> _Dataset records_:
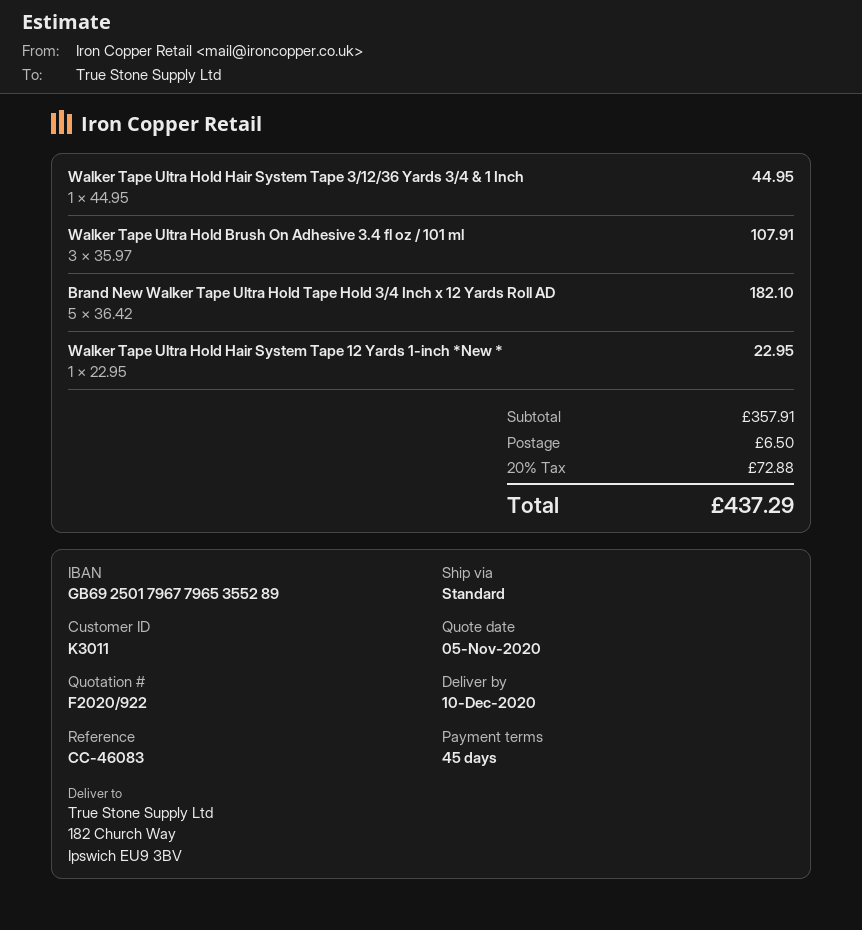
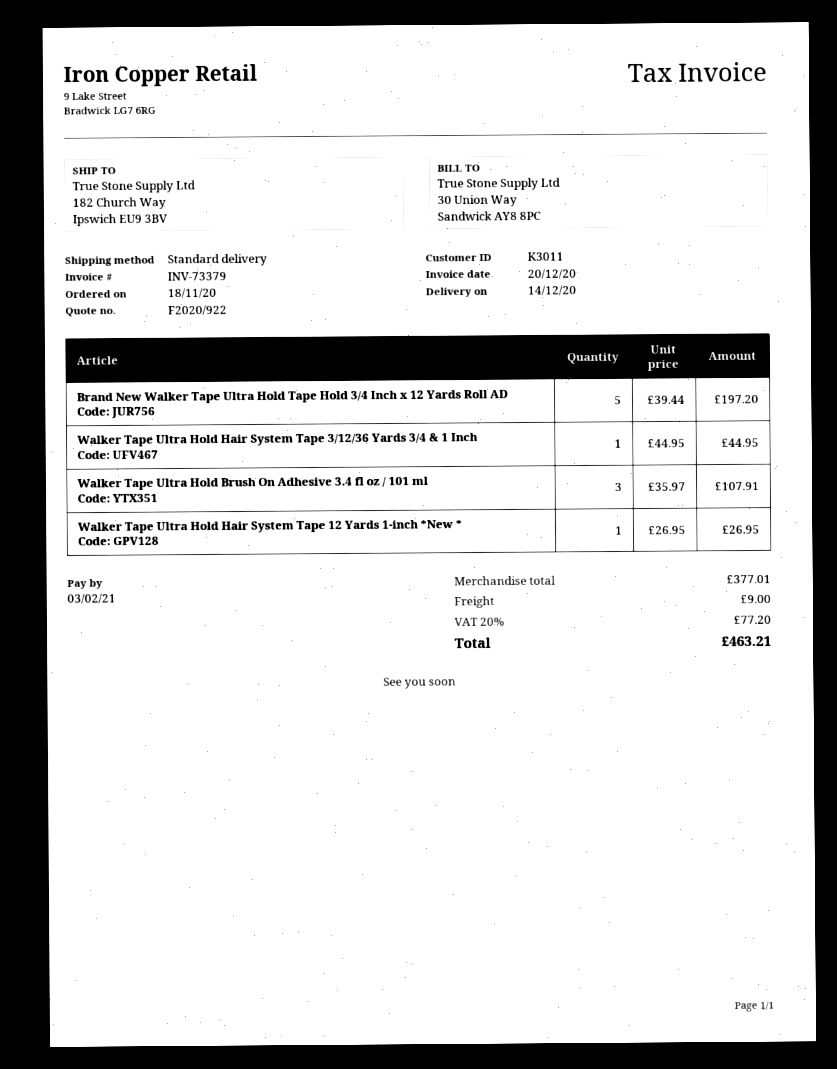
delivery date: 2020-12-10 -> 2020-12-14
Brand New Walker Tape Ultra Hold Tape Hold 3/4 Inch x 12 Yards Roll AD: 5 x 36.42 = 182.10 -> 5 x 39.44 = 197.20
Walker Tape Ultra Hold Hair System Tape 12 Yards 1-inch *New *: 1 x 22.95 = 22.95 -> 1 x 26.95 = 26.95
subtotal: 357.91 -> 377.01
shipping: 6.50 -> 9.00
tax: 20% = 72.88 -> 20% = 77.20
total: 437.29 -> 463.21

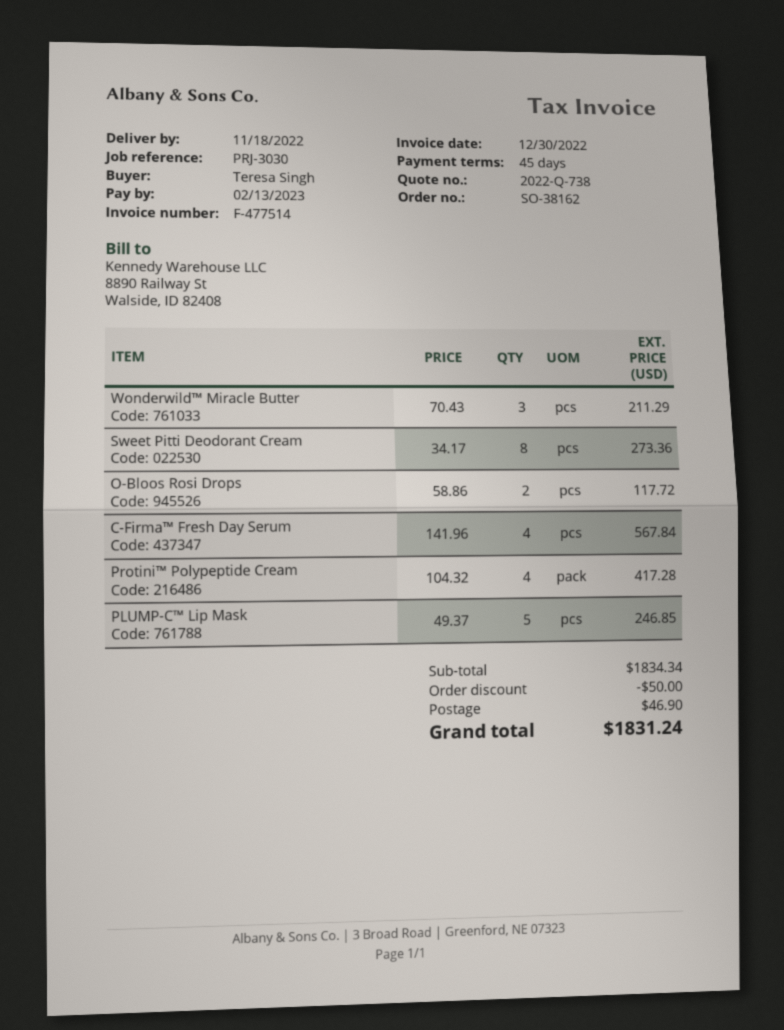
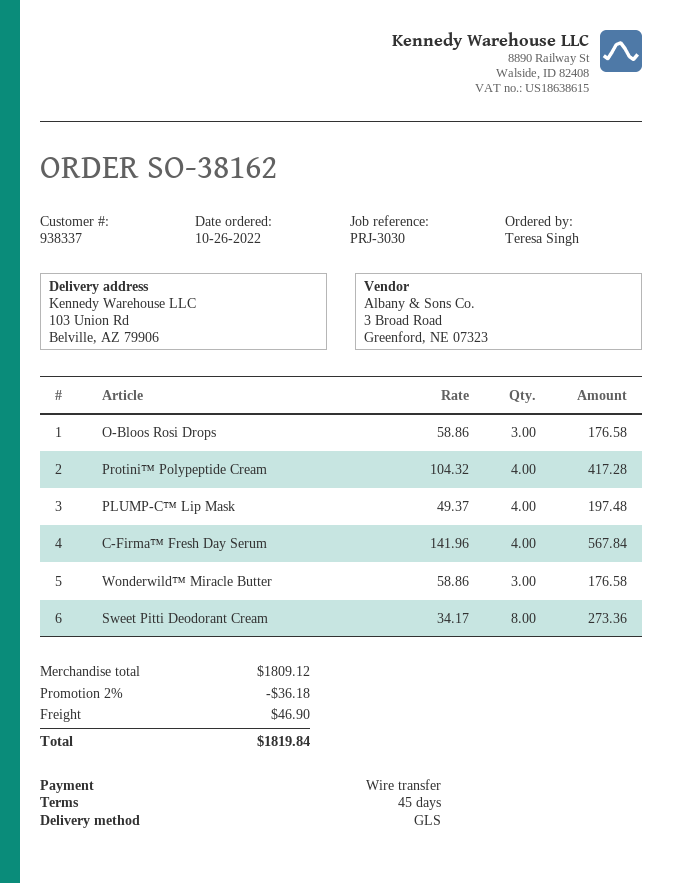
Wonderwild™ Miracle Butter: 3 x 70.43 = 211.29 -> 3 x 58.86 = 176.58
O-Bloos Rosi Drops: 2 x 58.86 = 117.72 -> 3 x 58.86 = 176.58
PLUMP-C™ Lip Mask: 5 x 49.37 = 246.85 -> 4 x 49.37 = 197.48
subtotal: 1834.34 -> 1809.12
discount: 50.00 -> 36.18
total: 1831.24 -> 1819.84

--

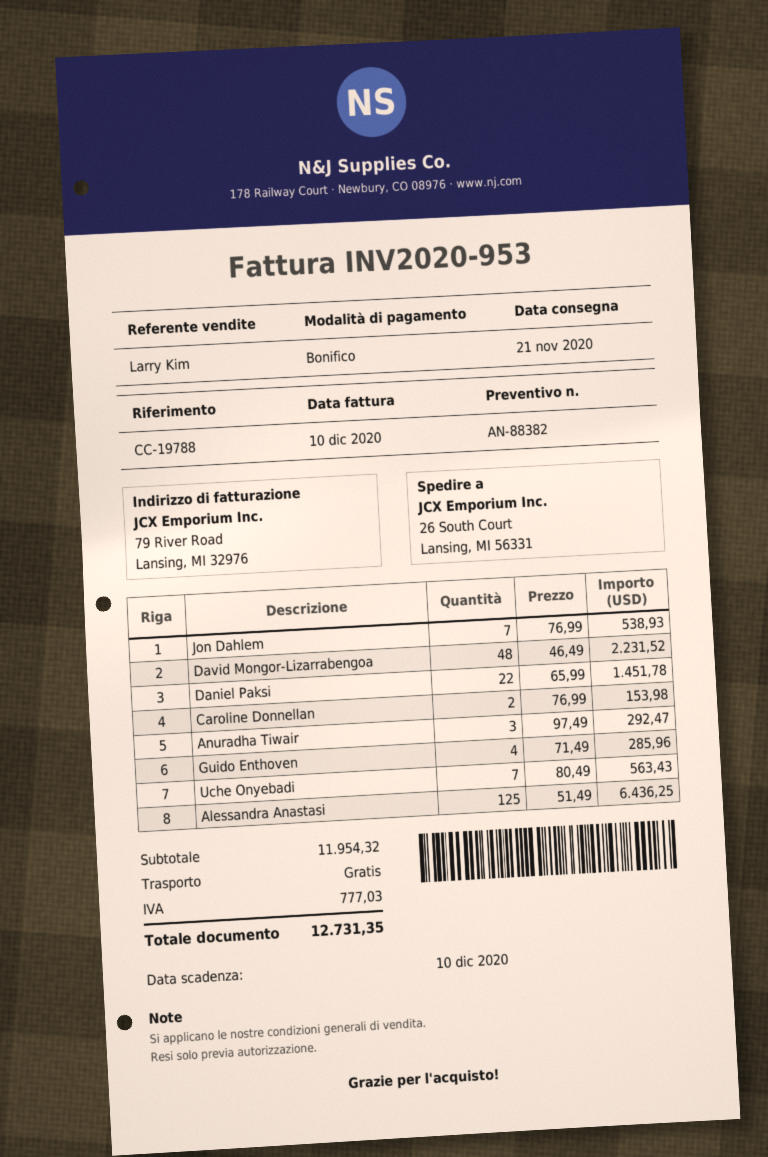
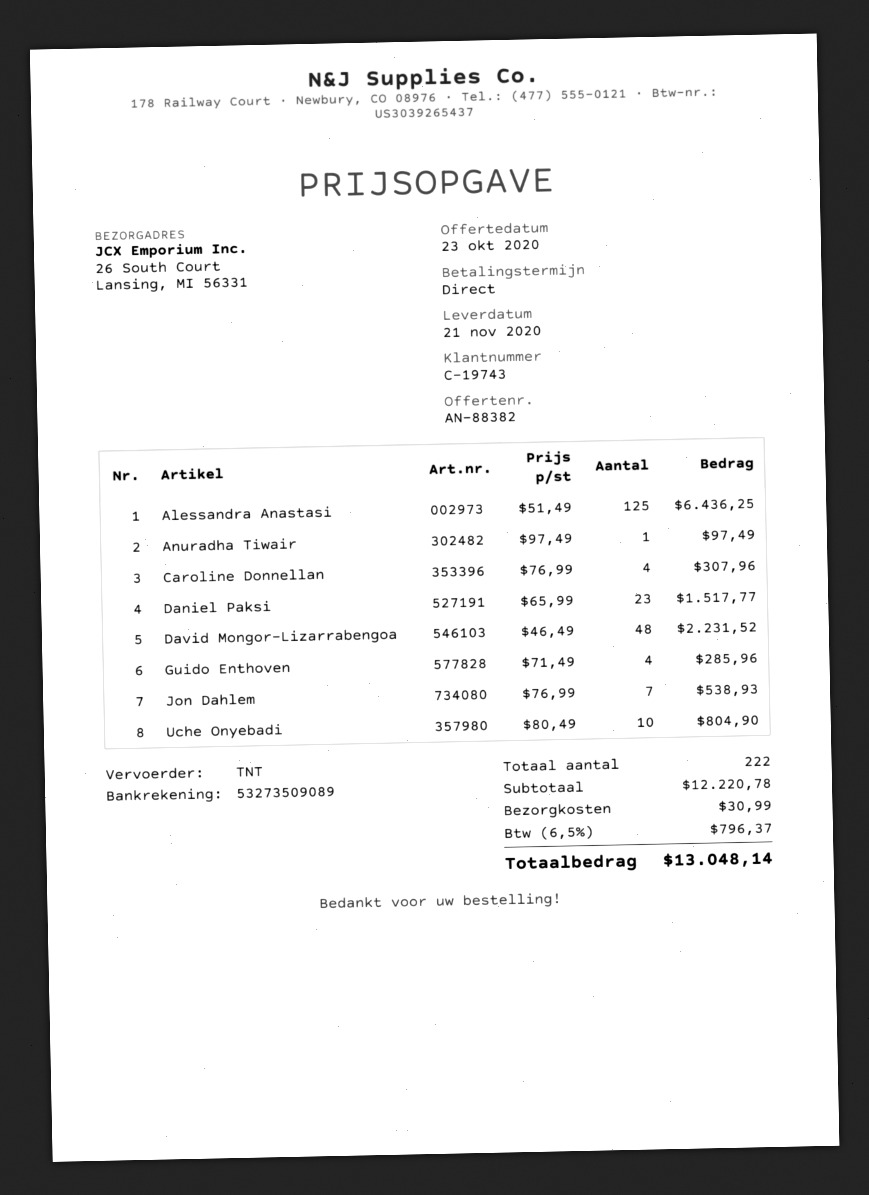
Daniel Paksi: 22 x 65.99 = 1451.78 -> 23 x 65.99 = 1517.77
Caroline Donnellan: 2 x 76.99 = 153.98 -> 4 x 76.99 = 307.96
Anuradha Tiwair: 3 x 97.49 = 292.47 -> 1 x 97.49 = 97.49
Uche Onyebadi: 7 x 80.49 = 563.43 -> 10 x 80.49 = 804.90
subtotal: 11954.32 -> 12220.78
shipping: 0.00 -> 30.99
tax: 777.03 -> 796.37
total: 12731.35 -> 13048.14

> _What you should do_:
With the pictures left out, write out exactly the lines above from the one containing "delivery date: 2020-12-10 -> 2020-12-14" through the one containing "Wonderwild™ Miracle Butter: 3".

> _Solution for this task_:
delivery date: 2020-12-10 -> 2020-12-14
Brand New Walker Tape Ultra Hold Tape Hold 3/4 Inch x 12 Yards Roll AD: 5 x 36.42 = 182.10 -> 5 x 39.44 = 197.20
Walker Tape Ultra Hold Hair System Tape 12 Yards 1-inch *New *: 1 x 22.95 = 22.95 -> 1 x 26.95 = 26.95
subtotal: 357.91 -> 377.01
shipping: 6.50 -> 9.00
tax: 20% = 72.88 -> 20% = 77.20
total: 437.29 -> 463.21

Wonderwild™ Miracle Butter: 3 x 70.43 = 211.29 -> 3 x 58.86 = 176.58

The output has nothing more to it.